The firm forecasts that 2023 might have marked a turning point when cash remittances reached their historical peak, to start gradually declining in favor of digital options in the future. It believes that 2024 will bring the remittance sector greater speed, simplicity and security while digital remittances will begin to outpace physical cash cross-border transactions.

It is expected that accelerated digitalization in Latin America could generate about $20 billion in digital remittances by 2026. It might be especially significant for the United States – Mexico remittance corridor which is the single largest cross-border payment pipeline in the world, with a 2023 volume of US$65 billion.

The report revealed both the impact of remittances on the population’s well-being in Latin America and the Caribbean and challenges to the segment growth.

It is estimated that 800 million people worldwide (or about one in 10 global citizens) live in households that receive international remittances. In El Salvador, 2 out of every 10 families who receive remittances live in poverty. That makes them highly dependent on the remittance inflow for their survival. In Guatemala, at least 1 in 3 households also depend on remittances as their main source of income, while in Honduras, 50% of all households also receive substantial remittances.

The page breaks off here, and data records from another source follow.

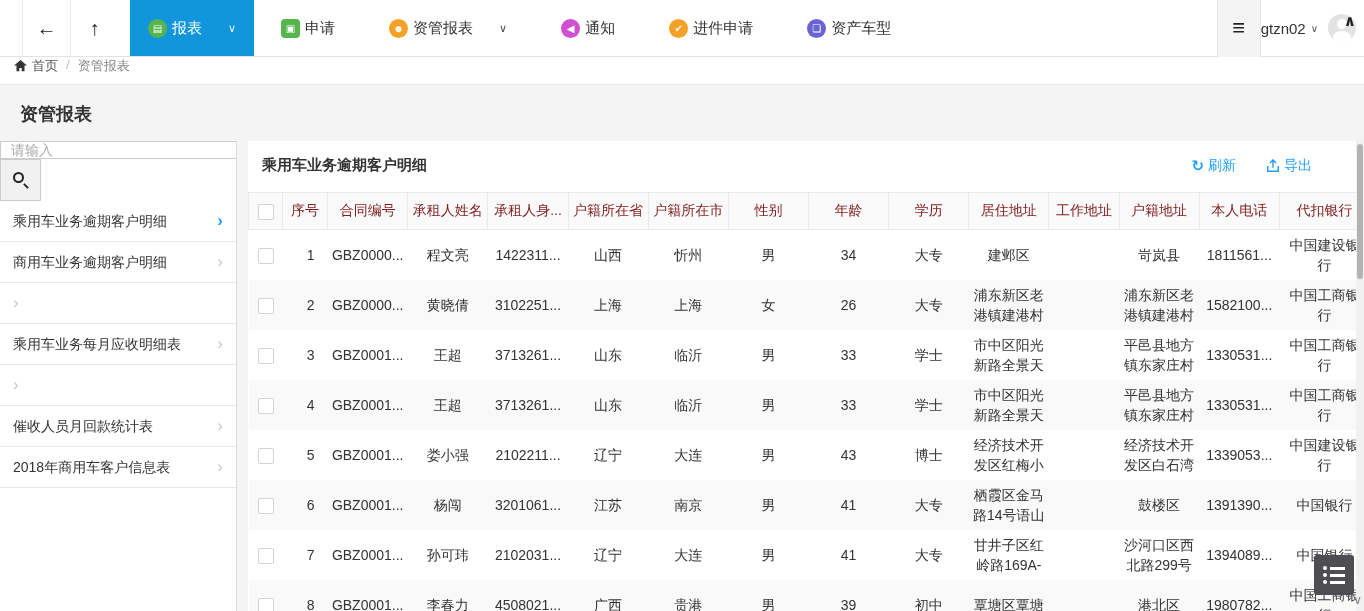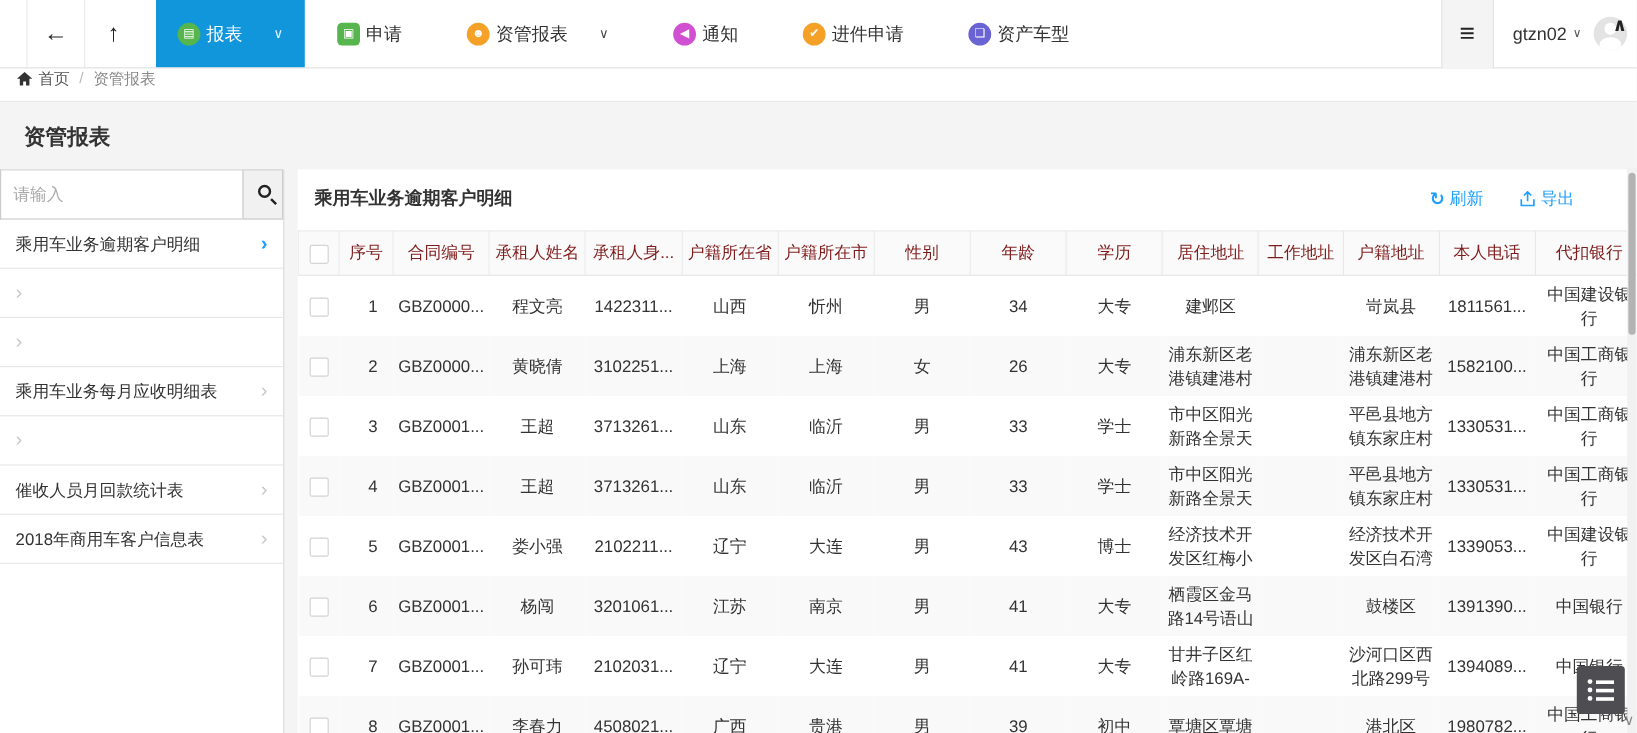--- a/index.html
+++ b/index.html
@@ -36,7 +36,7 @@
   .hamburger { width:44px; height:57px; background:#f4f4f4; border-left:1px solid #e4e4e4;
     border-right:1px solid #e4e4e4; display:flex; align-items:center; justify-content:center;
     font-size:22px; font-weight:bold; color:#222; cursor:pointer; }
-  .user-menu { display:flex; align-items:center; margin-left:16px; cursor:pointer; font-size:15px; }
+  .user-menu { display:flex; align-items:center; cursor:pointer; font-size:15px; }
   .user-chevron { font-size:10px; margin-left:5px; color:#555; }
   .avatar { width:28px; height:28px; border-radius:50%; background:#e3e3e3; margin:0 8px 0 10px;
     position:relative; overflow:hidden; }

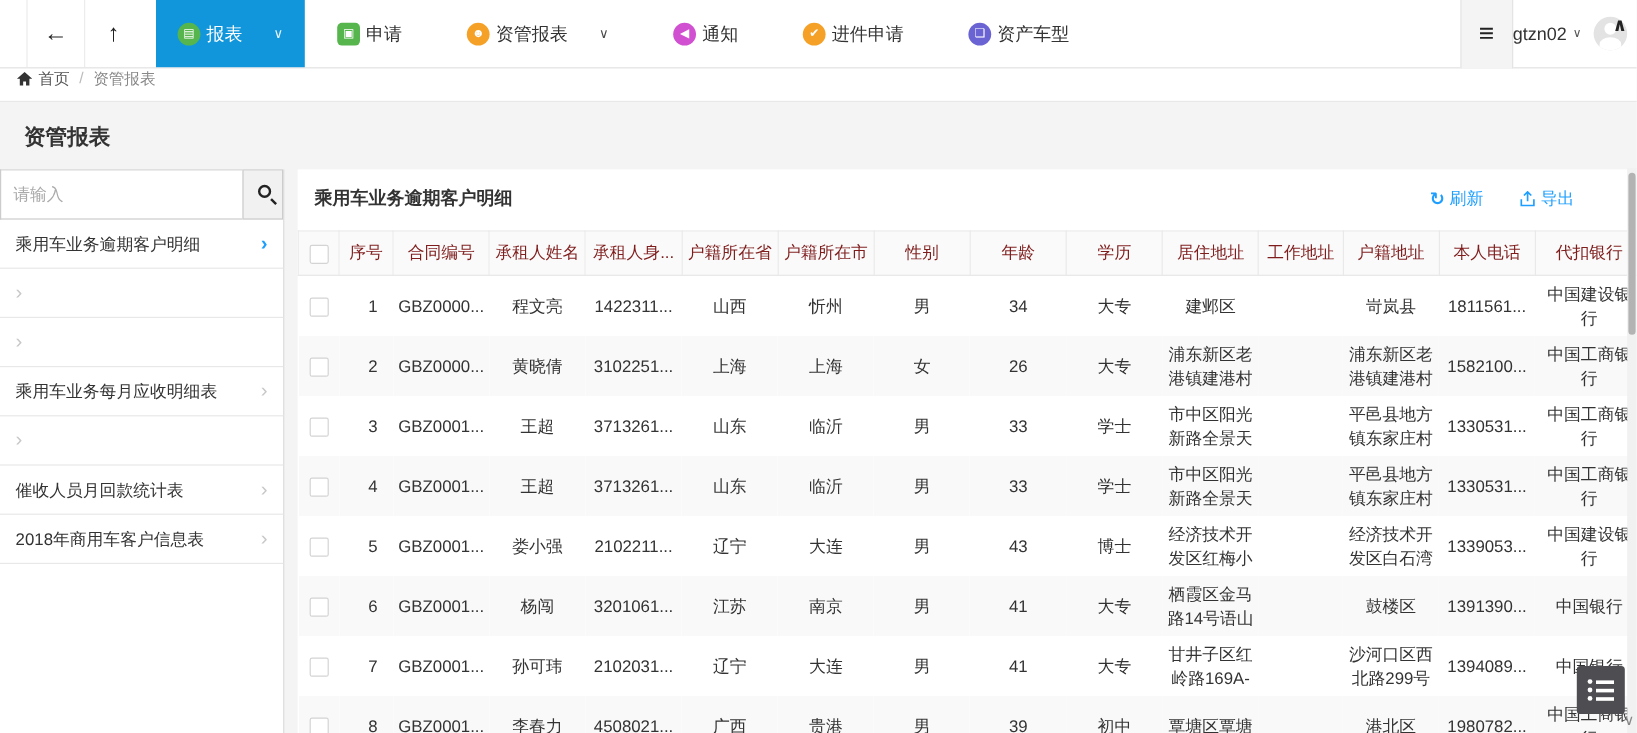--- a/index.html
+++ b/index.html
@@ -59,7 +59,7 @@
   .content { flex:1; display:flex; overflow:hidden; }
   .sidebar { width:237px; min-width:237px; background:#fff; border-right:1px solid #d9d9d9;
     margin-right:11px; }
-  .search-row { display:flex; }
+  .search-row { display:flex;flex-direction:column; }
   .search-input { flex:1; height:42px; border:1px solid #ccc; border-right:none; padding:0 10px;
     font-size:14px; color:#333; outline:none; font-family:inherit; }
   .search-input::placeholder { color:#aaa; }

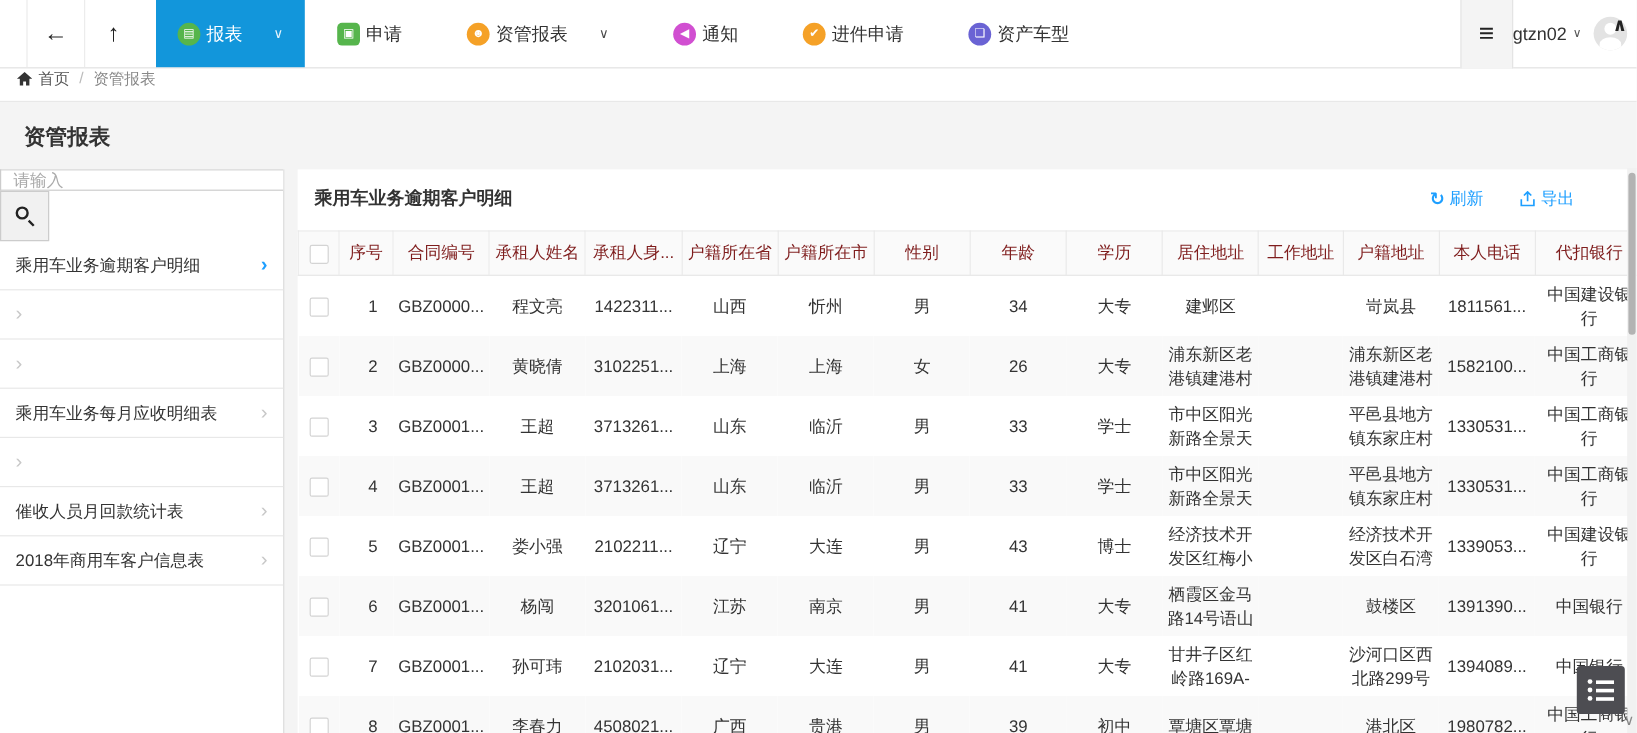--- a/index.html
+++ b/index.html
@@ -178,6 +178,7 @@
           <span class="side-chevron">›</span>
         </div>
         <div class="side-item">
+          <span class="side-label">商用车业务逾期客户明细</span>
           <span class="side-chevron">›</span>
         </div>
         <div class="side-item">

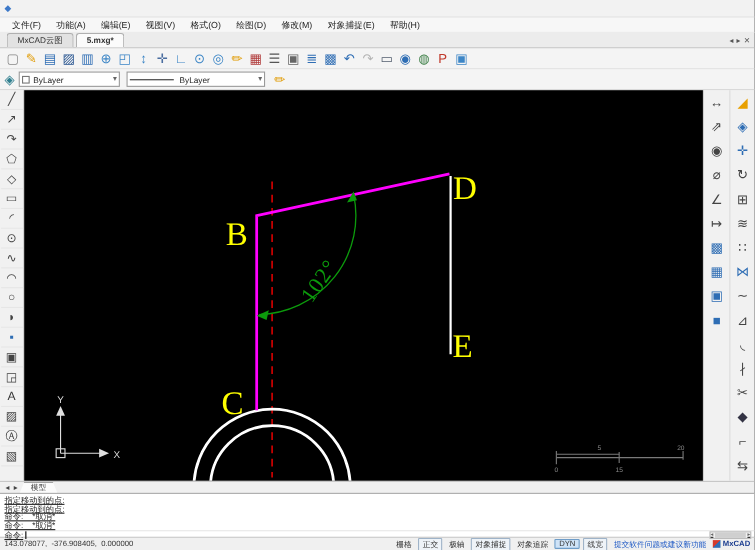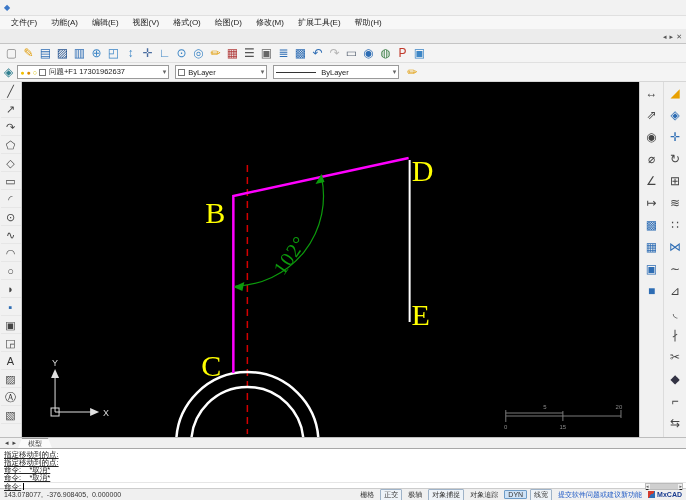--- a/index.html
+++ b/index.html
@@ -100,7 +100,7 @@
       <span class="menu-item">格式(O)</span>
       <span class="menu-item">绘图(D)</span>
       <span class="menu-item">修改(M)</span>
-      <span class="menu-item">扩展工具(E)</span>
+      <span class="menu-item">对象捕捉(E)</span>
       <span class="menu-item">帮助(H)</span>
     </span>
 </div>

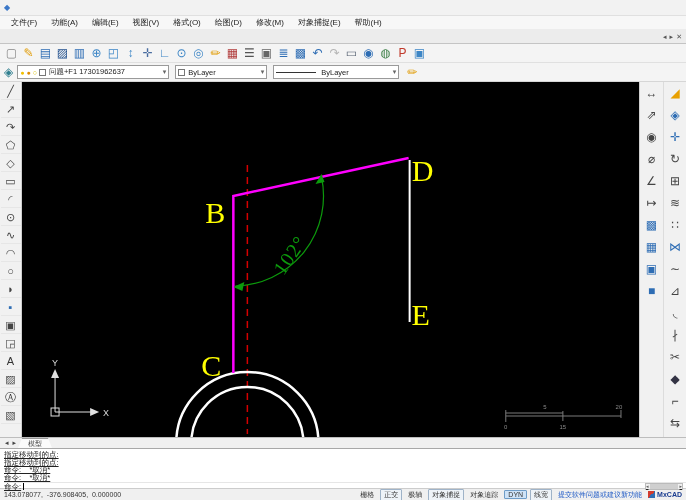--- a/index.html
+++ b/index.html
@@ -106,6 +106,11 @@
 </div>
 
 <div class="tabstrip">
+  <span style="display:flex;align-items:flex-end">
+
+  <span class="tab">MxCAD云图</span>
+      <span class="tab active">5.mxg*</span>
+    </span>
   <span class="tab-ctrls">
     <span>◂</span>
     <span>▸</span>

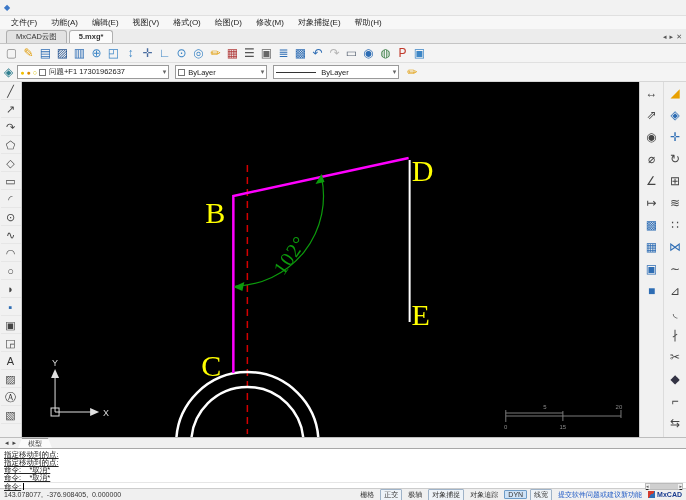--- a/index.html
+++ b/index.html
@@ -151,17 +151,6 @@
 
 <div class="propbar">
   <span class="pal-icon">◈</span>
-  <span class="dd dd-layer">
-    <span style="display:flex">
-
-    <span class="lyr-badge" style="color: rgb(240, 192, 0);">●</span>
-        <span class="lyr-badge" style="color: rgb(224, 138, 0);">●</span>
-        <span class="lyr-badge" style="color: rgb(216, 192, 0);">○</span>
-      </span>
-    <span class="swatch"></span>
-    <span>问题+F1 17301962637</span>
-    <span class="arrow">▾</span>
-  </span>
   <span class="dd dd-color">
     <span class="swatch"></span>
     <span>ByLayer</span>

Since many countries in Latin America experience high inflation and political instability, they often utilize fintech and blockchain rails to boost the remittance system and avoid the problems that arise from traditional banking methods. As we have earlier reported, Latin America contributed to 9.1% of the global 2022 crypto transaction value, with remittances and high inflation being the highest drivers of adoption.

The main substantial challenges that limit full digitalization and adoption of digital remittances include a lack of transparency, trust and security in the system, as well as poor digital user experiences, and slow transaction speeds. According to the Mastercard Borderless Payment 2023 global report, more than one-third of those surveyed said their families that receive remittances back home have limited options to access the money they send, and nearly 25% of respondents agree that their family members must travel a long way to access the sent funds.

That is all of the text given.